Four treasures of stewed duck
Raw materials for making stewed duck four treasures:
Duck pancreas 100g, duck palm 50g, duck tongue 50g, duck waist 30g, sesame oil 5g, onion ginger oil 10g, chicken soup 300g, a little pepper, ginger water appropriate, wet starch 302g, cooking wine 15g, soy sauce 10g, salt 2G, MSG 2G.

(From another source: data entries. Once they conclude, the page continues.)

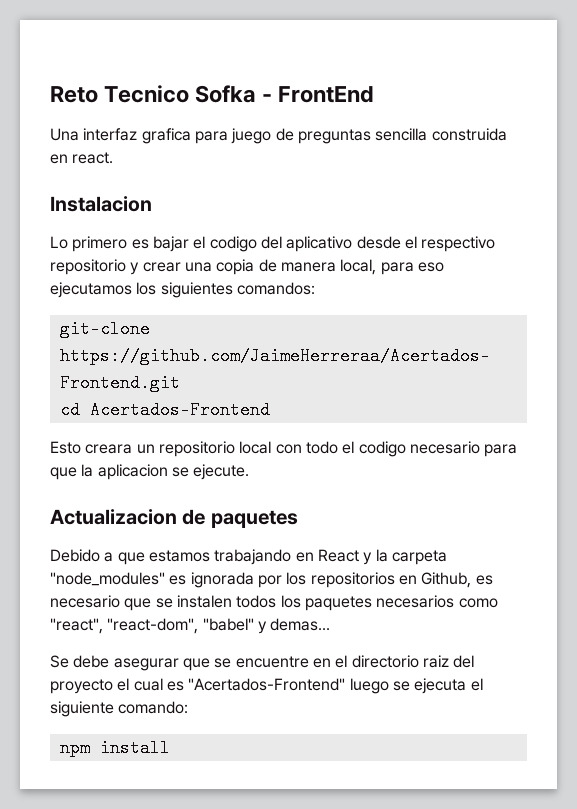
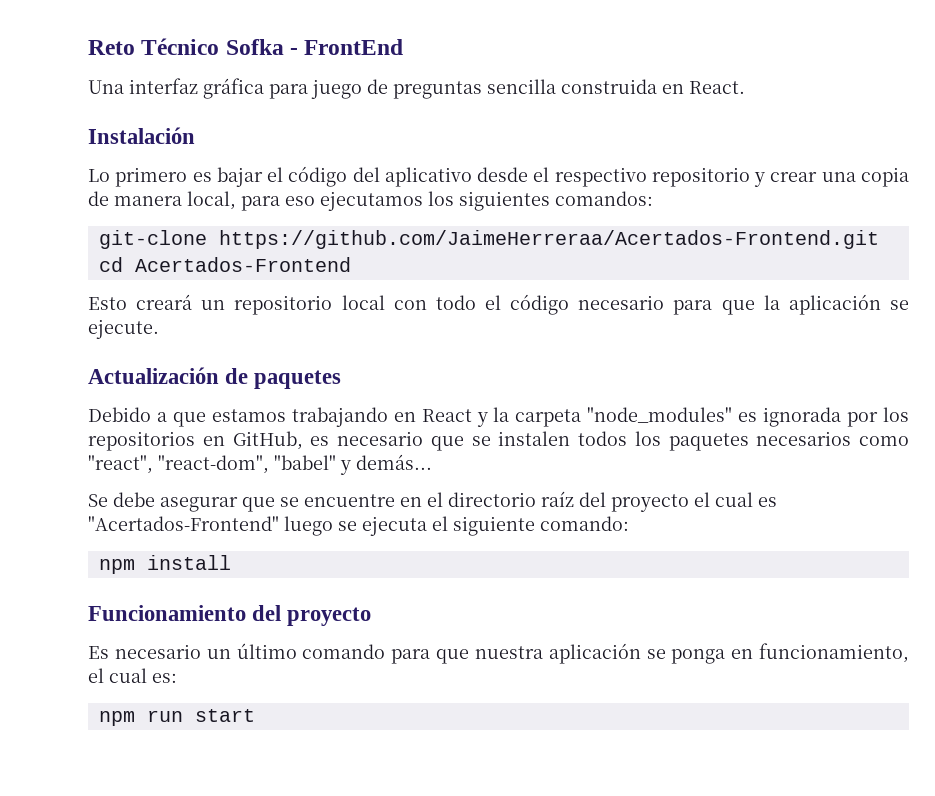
[104,85,190,103] Tecnico -> [141,38,220,55] Técnico
[141,128,191,144] grafica -> [203,78,264,99] gráfica
[72,152,114,164] [50,196,152,212] react. // Instalacion -> [689,81,745,94] [88,127,195,144] React. // Instalación
[209,236,257,252] codigo -> [288,166,348,187] código
[85,444,133,454] creara -> [136,294,193,310] creará
[358,441,406,457] codigo -> [510,294,570,315] código
[97,464,168,480] aplicacion -> [788,294,881,315] aplicación
[50,509,177,525] Actualizacion -> [88,367,219,384] Actualización
[421,572,472,588] Github, -> [232,431,303,450] GitHub,
[270,618,331,631] demas... -> [356,454,432,470] demás...
[422,655,449,668] raiz -> [541,491,574,507] raíz
(170, 748) none -> [88,605,372,626] [88,643,910,664] [88,668,177,683] [98,709,255,726] // Funcionamiento del proyecto // Es necesario un último comando para que nuestra aplicación se ponga en funcionamiento, el cual es: // npm run start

Processing steps of stewed duck four treasures:
1. Wash the duck pancreas, duck paw, duck tongue and duck waist (remove the waist SAO), put them into the water pot and cook them with hot water. After boiling, skim the foam, cook them over a gentle fire, and then drain the soup for later use.
2. Cut the duck pancreas into sections, cut the duck palms into strips, peel off the duck waist, wash the duck tongue, then pour them into boiling water to blanch, and take out the water.

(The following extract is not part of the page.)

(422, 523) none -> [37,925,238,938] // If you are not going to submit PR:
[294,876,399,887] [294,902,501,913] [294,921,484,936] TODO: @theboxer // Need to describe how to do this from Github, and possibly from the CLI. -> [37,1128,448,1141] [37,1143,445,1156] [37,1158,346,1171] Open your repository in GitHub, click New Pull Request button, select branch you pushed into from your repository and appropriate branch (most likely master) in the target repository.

3. Pour the chicken soup into a frying spoon and put it on a high heat. Then add cooking wine, soy sauce, salt, ginger water and monosodium glutamate. After boiling, skim off the foam and make the soup golden. Pour in the wet starch and make it into a thin milk thicken soup.
4. Pour duck ingredients (Sibao) into the bowl, stir well, drop onion, ginger oil and sesame oil, and sprinkle with pepper.
Characteristics of stewed duck four treasures:
The color is golden, the juice is fresh, the texture is crisp and tender, and the taste is delicious.
Braised Four Delicacies of Duck
Stewed duck Sibao is a famous traditional dish of Quanjude roast duck restaurant in Beijing. It has been famous for decades and is honored as "the chief in the soup" by guests. The so-called "four treasures of duck" refers to duck tongue, duck palm, duck pancreas and duck breast.
essential information
Braised four – delicacies of duck
Sichuan cuisine
Type and local characteristics
The basic characteristics are golden yellow color, refreshing soup, crisp texture and delicious taste.
Basic materials
The main ingredients are 100g duck pancreas, 50g duck palm, 50g duck tongue and 30g duck waist.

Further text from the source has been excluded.